Glibenclamide, a blocker of ATP-sensitive potassium channels, has been found to induce apoptosis in some cell types, including pancreatic beta-cells. Since autophagy plays doubleedged roles in pancreatic beta-cell survival, frequently through cross-talking with apoptosis, we investigated if glibenclamide induced autophagy in INS-1 rat insulinoma cells and the influence of autophagy on apoptosis.
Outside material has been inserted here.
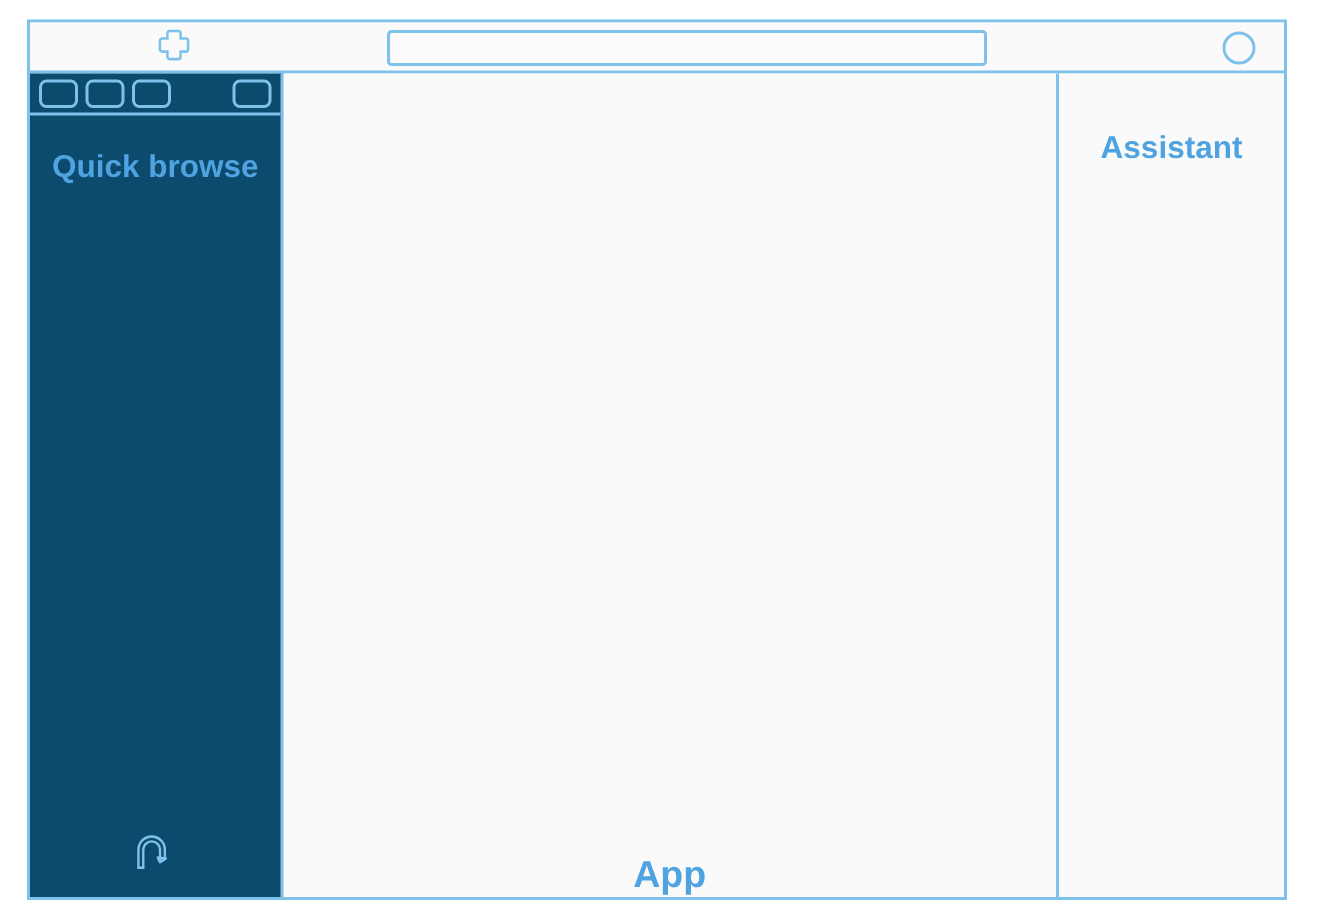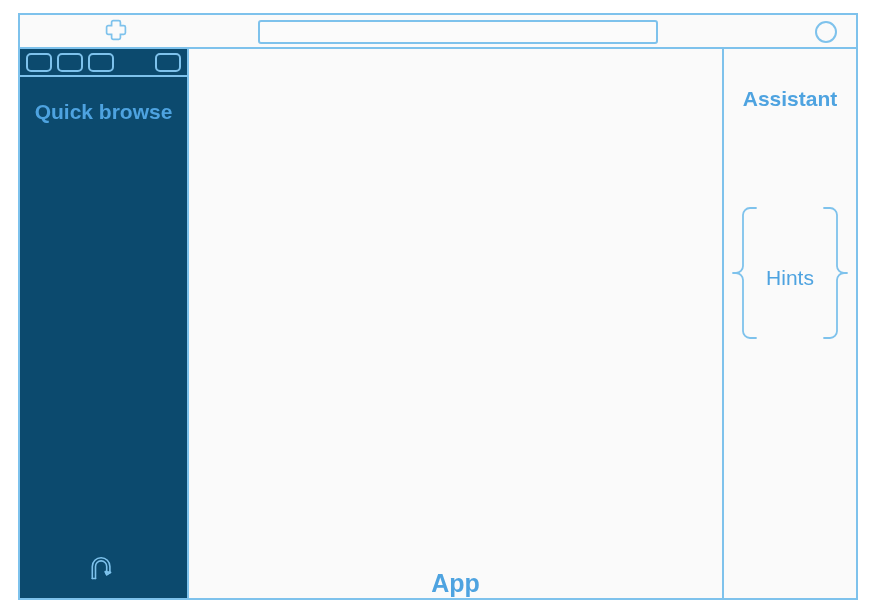"Assistant" .assistant-panel { width: 132px -> 150px }
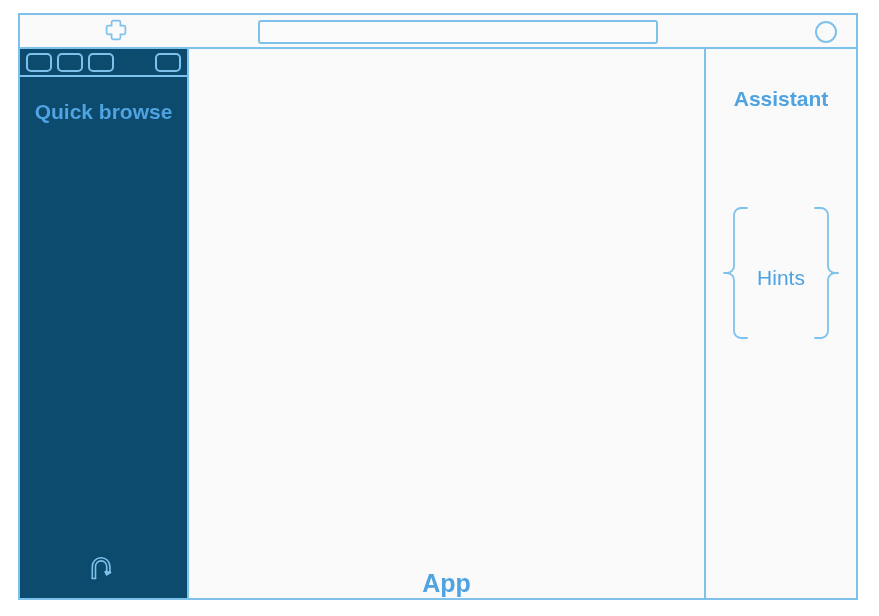"Hints" div.hints-block { html: <div> <span> <svg> <path></path> </svg> </span> <span>Hints</span> <span> <svg> <path></path> </svg> </span> </div> -> none }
Mammalian target of rapamycin (mTOR) is a negative regulator of autophagy. As one of the substrates of mTOR, p70 S6 kinase (p70 S6K) is phosphorylated upon mTOR activation. Our results showed that glibenclamide induced an elevated protein level of the autophagy marker LC3-II, while decreasing phosphorylated p70 S6K, indicative of inhibition on mTOR signaling in INS-1 cells. Furthermore, inhibiting glibenclamide-induced autophagy via knocking down the autophagy essential gene Atg7 decreased cell viability and increased apoptosis in INS-1 cells. Our results indicate that glibenclamide induces autophagy in INS-1 cells, and that autophagy activation is exerting a protective activity against apoptosis.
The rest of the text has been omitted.